At Centennial College’s municipal court training, officially known as Court Support Services, students obtain the know-how needed to fill both of these positions within The Ministry of the Attorney General (Ontario Court of Justice, Ontario Superior Court of Justice), Municipal courts, tribunals and boards, official examiners, and court reporting services.

Municipal court training is achieved through a two-semester undertaking that is designed on the recommendation of the Ministry of the Attorney General, which will essentially introduce students to the procedural rules, family law and criminal law, court reporting and transcribing, ethics and professional conduct, word processing applications and more. These topics are presented in small-sized classes with newly upgraded computer labs as well as through practical, career-oriented assignments.

Giving students of this municipal court training an advantage over those who may have attended programs at other post-secondary schools is the fact that it offers a practicum portion, use of an assimilated courtroom within Centennial College as well as numerous trips to the various courtrooms and tribunals in order for students to see first-hand exactly what their role will be within the courtroom setting.

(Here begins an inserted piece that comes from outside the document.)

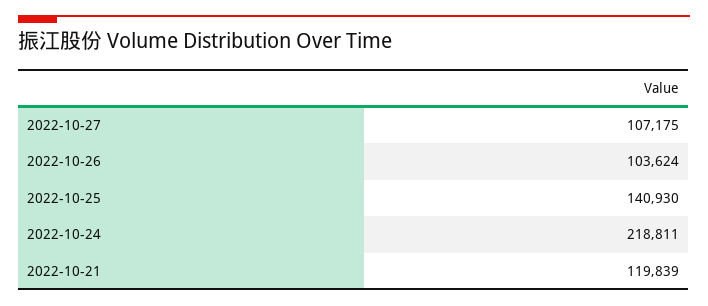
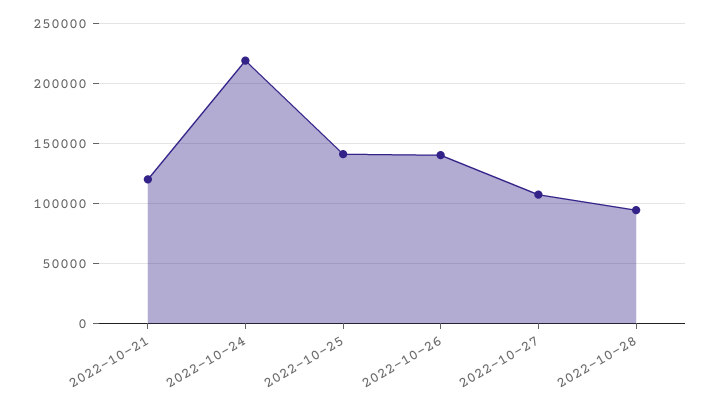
2022-10-26: 103624 -> 140000
2022-10-28: none -> 95000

Municipal court training applicants are required to possess at minimum an Ontario Secondary School Diploma (OSSD) or equivalent or be 19 years of age or older. Academic requirements include compulsory English 12 or U, or skills assessment, or equivalent. Applicants must demonstrate an acceptable level of English language proficiency in order to be considered for admission. It is also worth noting that to graduate from the Court Support Services program, students are required to attain a minimum C grade average and an overall minimum GPA of 2.0 for graduation.